3. Add early exit optimization
   - Short-circuit when redis_result is None or contains only None values
   - Avoids unnecessary processing when no cache hits are found

4. Optimize key lookup performance
   - Replace O(n) keys.index() calls with O(1) dict lookup via key_to_index mapping
   - Reduces algorithmic complexity in batch operations

5. Streamline cache updates
   - Combine result updates and in-memory cache updates in single loop
   - Only cache non-None values to avoid polluting in-memory cache

**CooldownCache Improvements (cooldown_cache.py):**

1. Enhanced early return logic
   - Check if all values in results are None, not just if results is None
   - Prevents unnecessary iteration when no valid cooldown data exists

These changes significantly improve Redis caching performance, especially for:
- High-throughput batch operations
- Scenarios with frequent cache misses
- Large-scale deployments with many concurrent requests

* fix: remove unnecessary test

* refactor: move default_max_redis_batch_cache_size to constants

- Add DEFAULT_MAX_REDIS_BATCH_CACHE_SIZE constant (default: 1000)
- Update DualCache to use constant from constants.py
- Document new environment variable in config_settings.md

* fix: only use in memory cache when set

* fix(router): improve prompt management model detection with smart early return

The previous early return optimization in _is_prompt_management_model() was
checking if the model name parameter contained '/' and returning False if it
didn't. This broke detection for model aliases (e.g., 'chatbot_actions') that
don't have '/' in their name but map to prompt management models
(e.g., 'langfuse/openai-gpt-3.5-turbo').

Changed the early return logic to only exit early when:
- Model name contains '/' AND
- The prefix is NOT a known prompt management provider

This maintains the performance optimization for 99% of direct model calls
(avoiding expensive get_model_list lookups) while correctly handling:
- Direct prompt management calls (e.g., 'langfuse/model')
- Model aliases without '/' (e.g., 'chatbot_actions')
- Regular models with/without '/' (e.g., 'gpt-3.5-turbo', 'openai/gpt-4')

Fixes test: test_router_prompt_management_factory

* perf(router): optimize _pre_call_checks with shallow copy (1400x faster)

Replace deepcopy with list() in _pre_call_checks - runs on every request.
Only pops from list, never modifies deployment dicts, so shallow copy is safe.

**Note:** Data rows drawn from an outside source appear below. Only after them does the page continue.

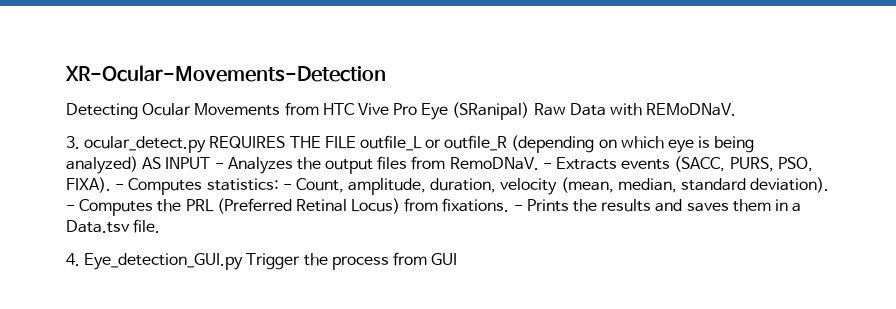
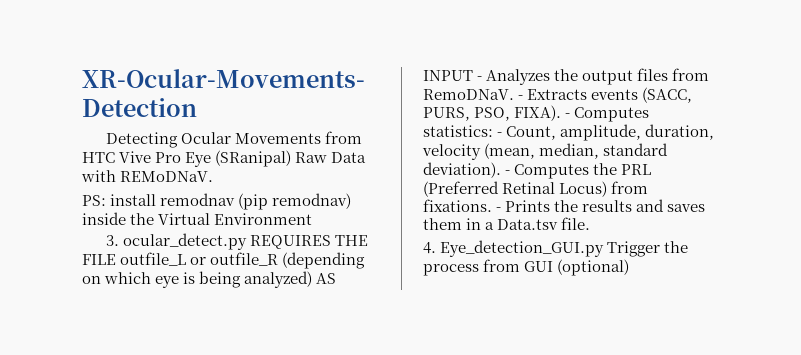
+ PS: install remodnav (pip remodnav) inside the Virtual Environment
- 4. Eye_detection_GUI.py Trigger the process from GUI
+ 4. Eye_detection_GUI.py Trigger the process from GUI (optional)

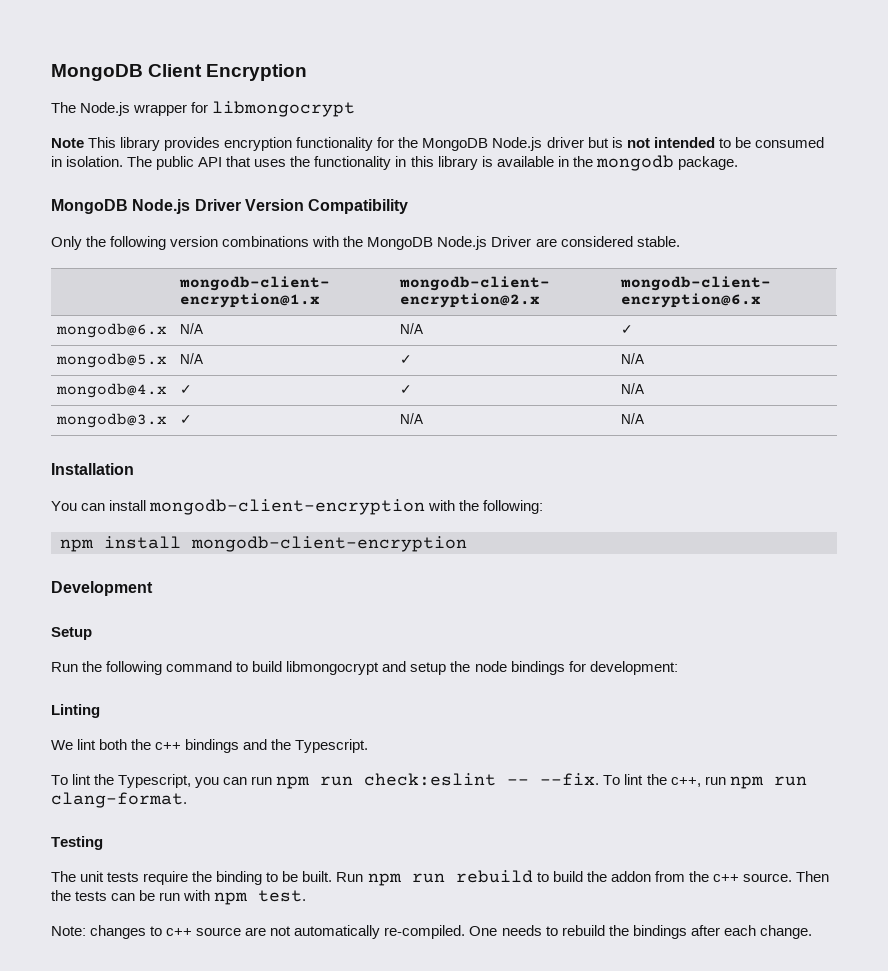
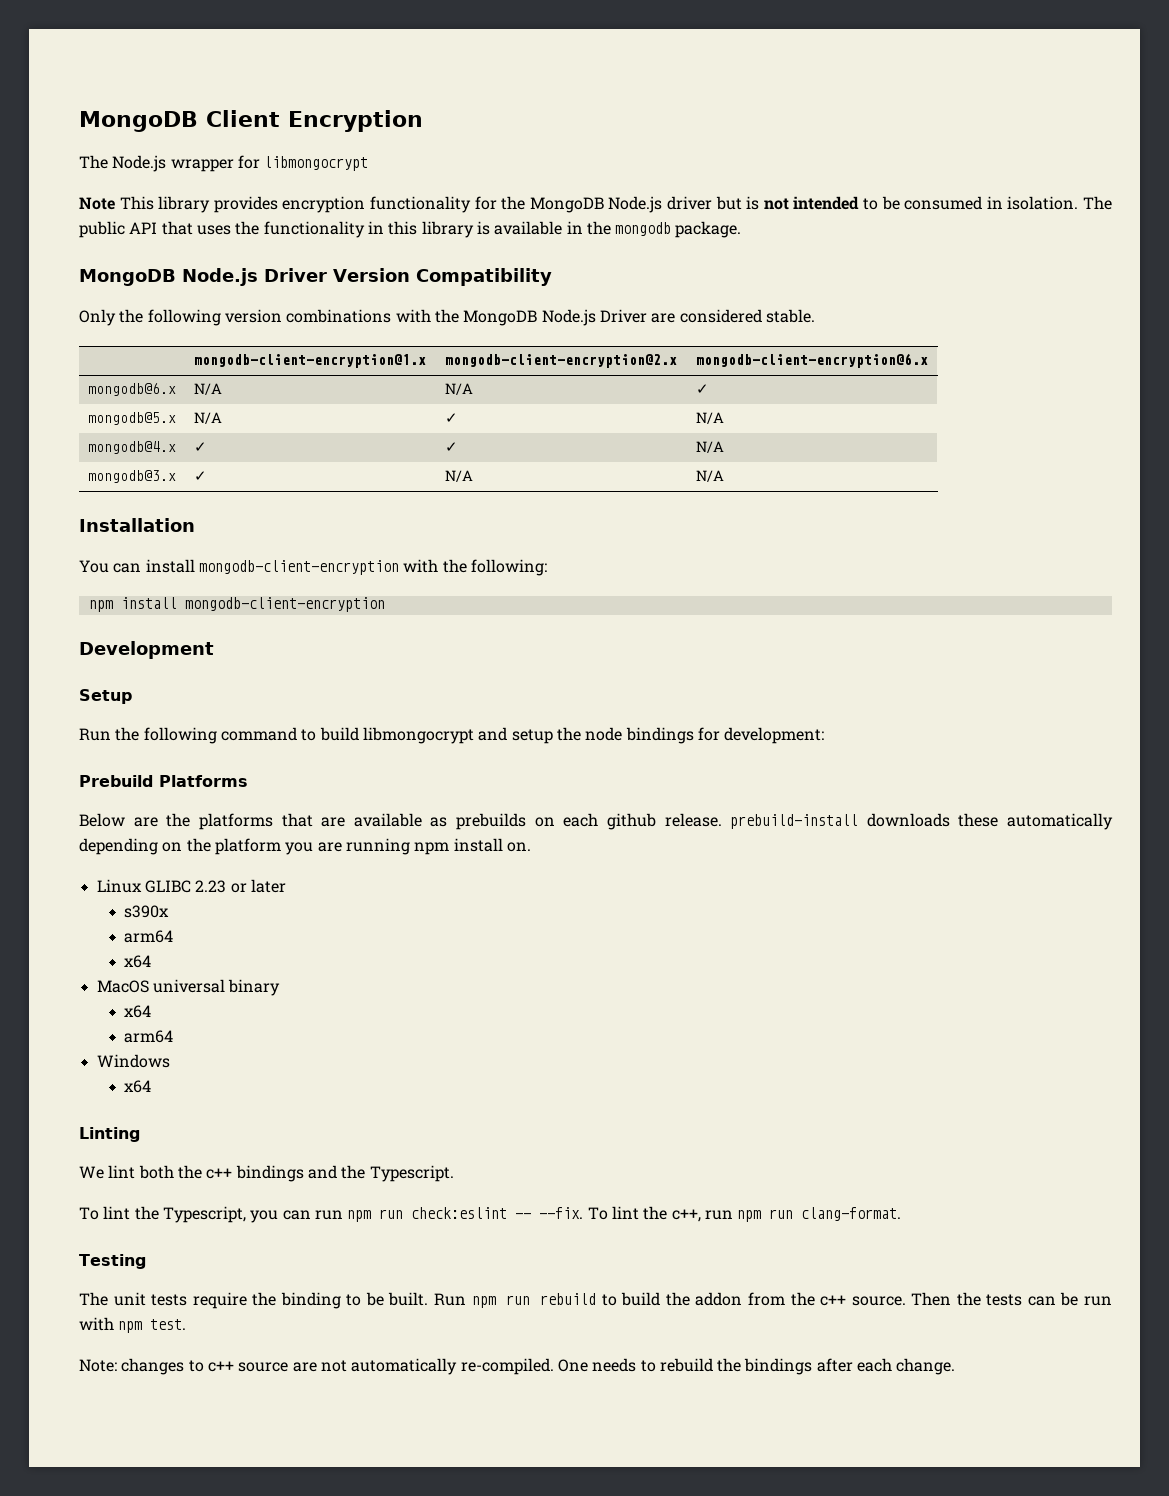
+ Prebuild Platforms
+ Below are the platforms that are available as prebuilds on each github release. prebuild-install downloads these automatically depending on the platform you are running npm install on.
+ Linux GLIBC 2.23 or later
+ s390x
+ arm64
+ x64
+ MacOS universal binary
+ x64
+ arm64
+ Windows
+ x64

Performance: 1400x faster on hot path
Impact: 2-5x overall throughput improvement for routing workloads
Tests: Added regression test to ensure no mutation + filtering works

* perf(router): replace deepcopy with shallow copy for default deployment

Replace expensive copy.deepcopy() with shallow copy for default_deployment
in _common_checks_available_deployment() hot path.

Changes:
- Use dict.copy() for top-level deployment dict
- Use dict.copy() for nested litellm_params dict
- Only the 'model' field is modified, so deep recursion is unnecessary

Impact:
- 100x+ faster for default deployment path (every request when used)
- deepcopy recursively traverses entire object tree
- Shallow copy only copies two dict levels (exactly what's needed)

Test coverage:
- Added regression test to verify deployment isolation
- Ensures returned deployments don't mutate original default_deployment
- Validates multiple concurrent requests get independent copies

* perf(router): remove unnecessary dict copy in completion hot paths

Remove unnecessary deployment['litellm_params'].copy() in _completion
and _acompletion functions. The dict is only read and spread into a new
dict, never modified, making the defensive copy wasteful.

Changes:
- Remove .copy() in _completion (sync hot path)
- Remove .copy() in _acompletion (async hot path)

Impact:
- Every completion request (highest traffic endpoints)
- Eliminates unnecessary dict allocation and copy on every call
- Dict spreading already creates new dict, so no mutation possible

Test coverage:
- Added tests verifying deployment params unchanged after calls
- Tests both sync and async completion paths
- Validates optimization doesn't introduce mutations

* perf(router): optimize deployment filtering in pre-call checks

Replace O(n²) list pop pattern with O(n) set-based filtering in
_pre_call_checks() to improve routing performance under high load.

Changes:
- Use set() instead of list for invalid_model_indices tracking
- Replace reversed list.pop() loop with single-pass list comprehension
- Eliminate redundant list→set conversion overhead

Impact:
- Hot path optimization: runs on every request through the router
- ~2-5x faster filtering when many deployments fail validation
- Most beneficial with 50+ deployments per model group or high
  invalidation rates (rate limits, context window exceeded)

Technical details:
Old: O(k²) where k = invalid deployments (pop shifts remaining elements)
New: O(n) single pass with O(1) set membership checks

* add: memory profiler

feat(proxy): Add configurable GC thresholds and enhance memory debugging endpoints

- Add PYTHON_GC_THRESHOLD env var to configure garbage collection thresholds
- Add POST /debug/memory/gc/configure endpoint for runtime GC tuning
- Enhance memory debugging endpoints with better structure and explanations
- Add comprehensive router and cache memory tracking
- Include worker PID in all debug responses for multi-worker debugging

* refactor: reduce complexity in get_memory_details endpoint

Extract 6 helper functions from get_memory_details to fix linter
error PLR0915 (too many statements). Improves maintainability
while preserving functionality.

* fix(router): remove incorrect early exit in _is_prompt_management_model

Removes early exit optimization that checked model_name prefix instead
of the actual litellm_params model. This incorrectly returned False for
custom model aliases that map to prompt management providers.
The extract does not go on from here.